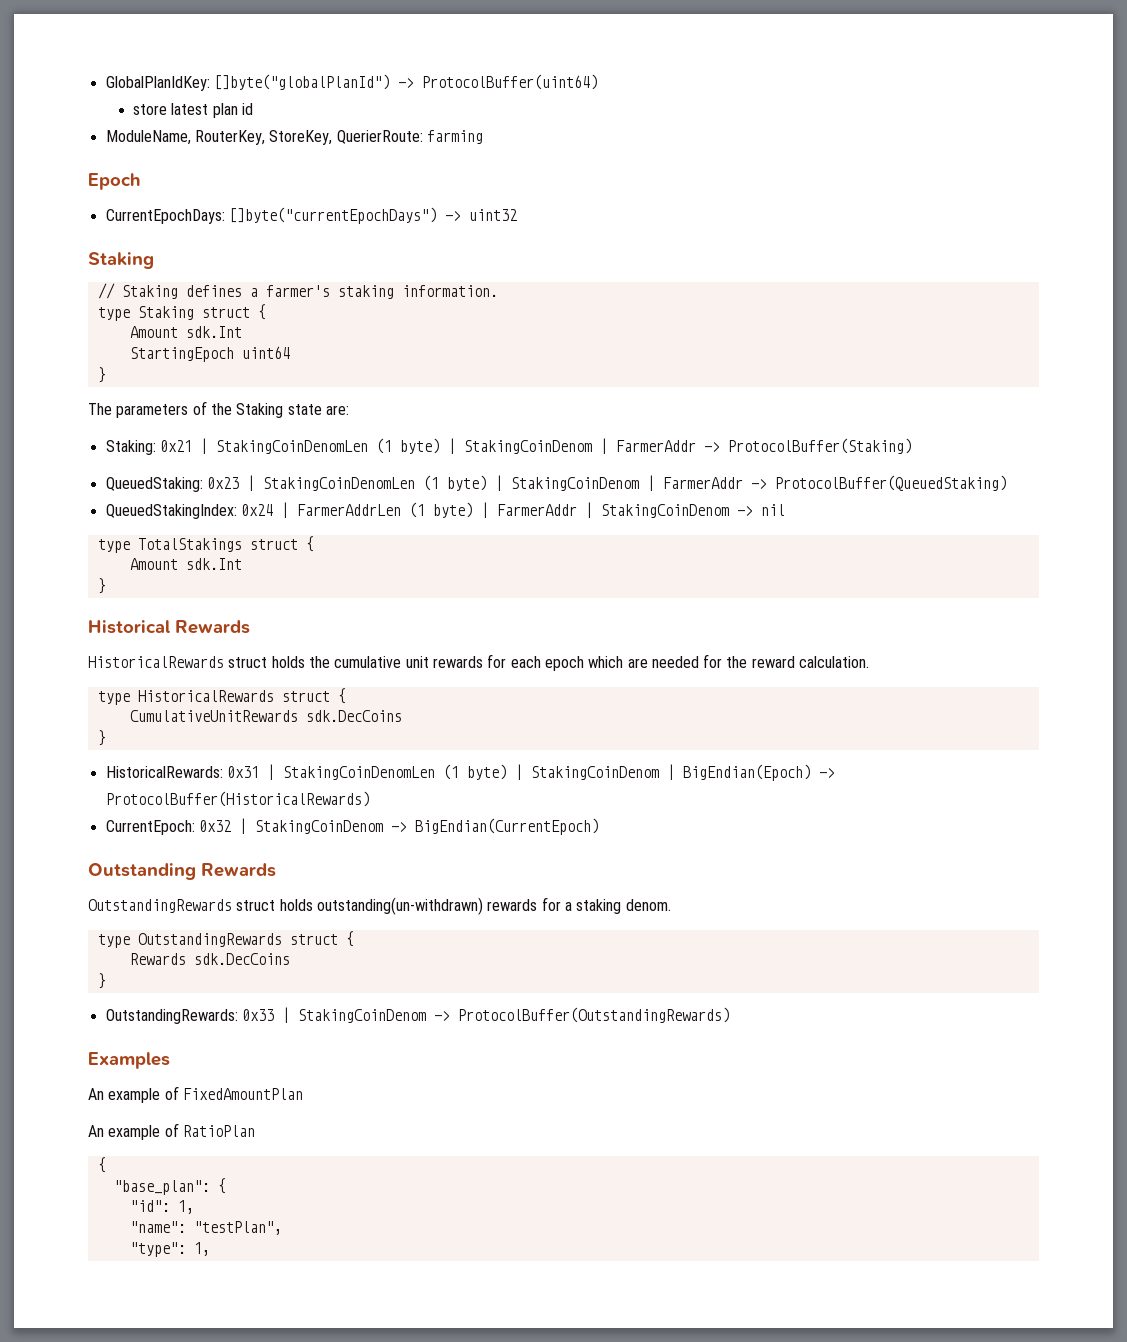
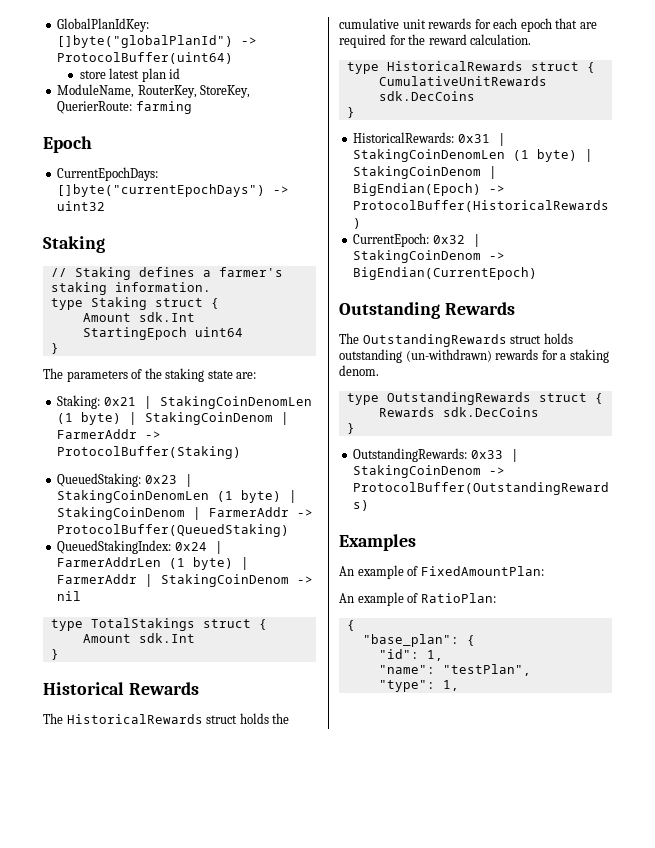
[236,403,284,418] Staking -> [165,368,205,382] staking
(250, 627) none -> [43,713,63,724] The
[588,656,699,668] which are needed -> [555,18,597,29] [339,34,386,48] that are required
(276, 870) none -> [339,333,359,344] The
[316,897,483,915] outstanding(un-withdrawn) -> [339,349,492,363] outstanding (un-withdrawn)
[182,1088,303,1100] [88,1123,255,1140] FixedAmountPlan // An example of RatioPlan -> [420,566,544,576] [339,592,496,606] FixedAmountPlan: // An example of RatioPlan:

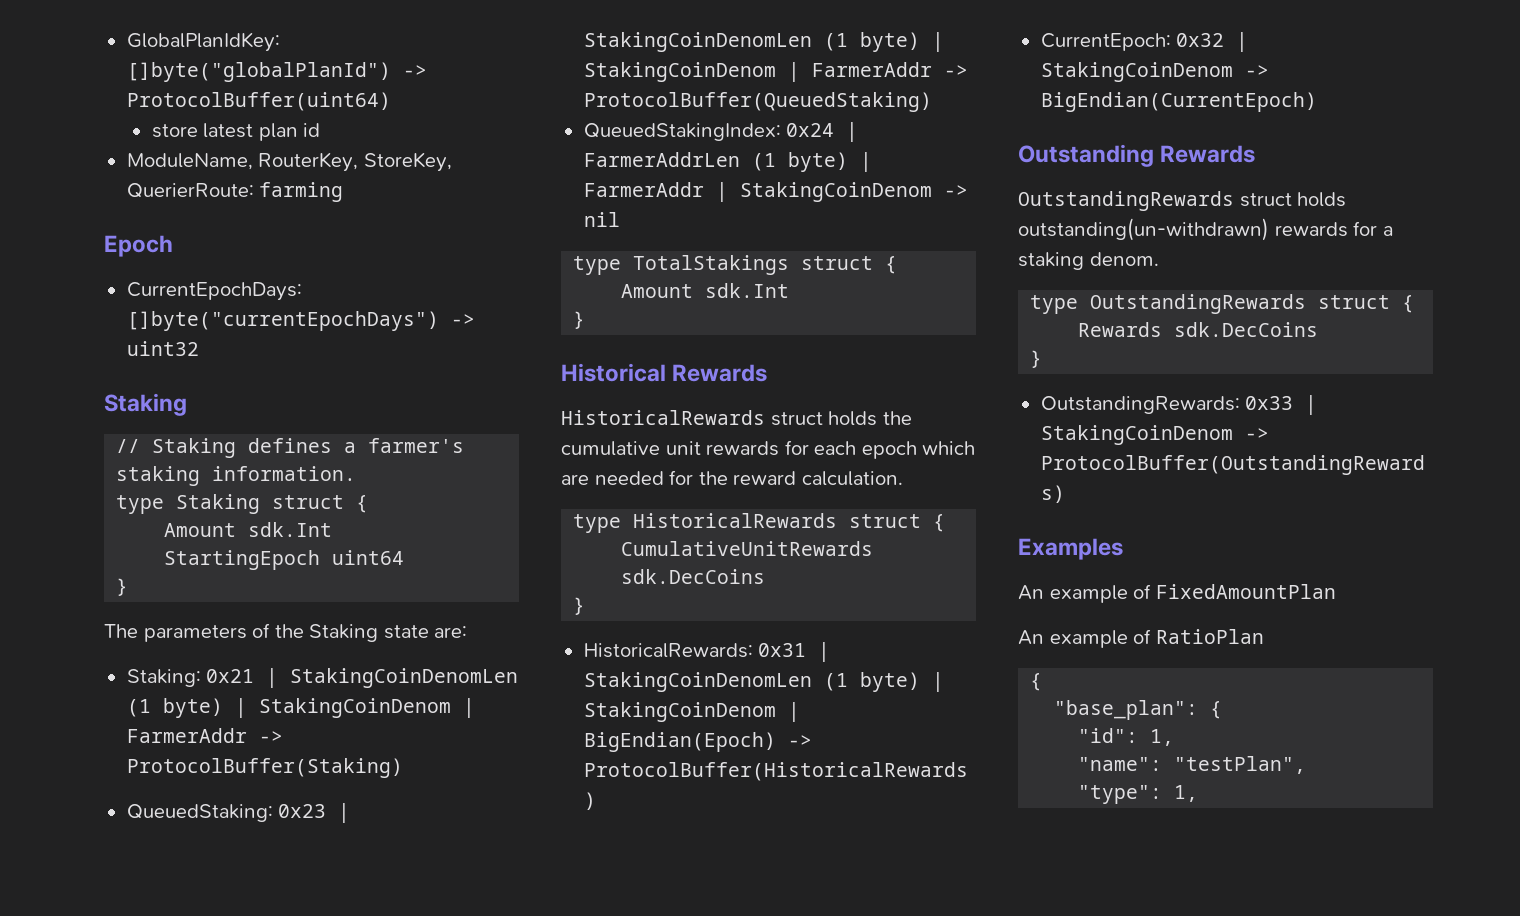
[165,368,205,382] staking -> [309,624,379,642] Staking
[43,713,63,724] The -> (768, 373) none
[555,18,597,29] [339,34,386,48] that are required -> [922,441,976,455] [561,471,664,485] which are needed
[339,333,359,344] The -> (1256, 154) none
[339,349,492,363] outstanding (un-withdrawn) -> [1018,218,1269,241] outstanding(un-withdrawn)
[420,566,544,576] [339,592,496,606] FixedAmountPlan: // An example of RatioPlan: -> [1155,584,1336,599] [1018,629,1264,648] FixedAmountPlan // An example of RatioPlan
------------------------------------------------
= Task to complete =
Whatever pictures the records hold, omit them; give again exactly the lines from the one containing "[316,897,483,915] outstanding(un-withdrawn) ->" through the one containing "[339,349,492,363] outstanding (un-withdrawn) ->".

= Answer to this exercise =
[316,897,483,915] outstanding(un-withdrawn) -> [339,349,492,363] outstanding (un-withdrawn)
[182,1088,303,1100] [88,1123,255,1140] FixedAmountPlan // An example of RatioPlan -> [420,566,544,576] [339,592,496,606] FixedAmountPlan: // An example of RatioPlan:

[165,368,205,382] staking -> [309,624,379,642] Staking
[43,713,63,724] The -> (768, 373) none
[555,18,597,29] [339,34,386,48] that are required -> [922,441,976,455] [561,471,664,485] which are needed
[339,333,359,344] The -> (1256, 154) none
[339,349,492,363] outstanding (un-withdrawn) -> [1018,218,1269,241] outstanding(un-withdrawn)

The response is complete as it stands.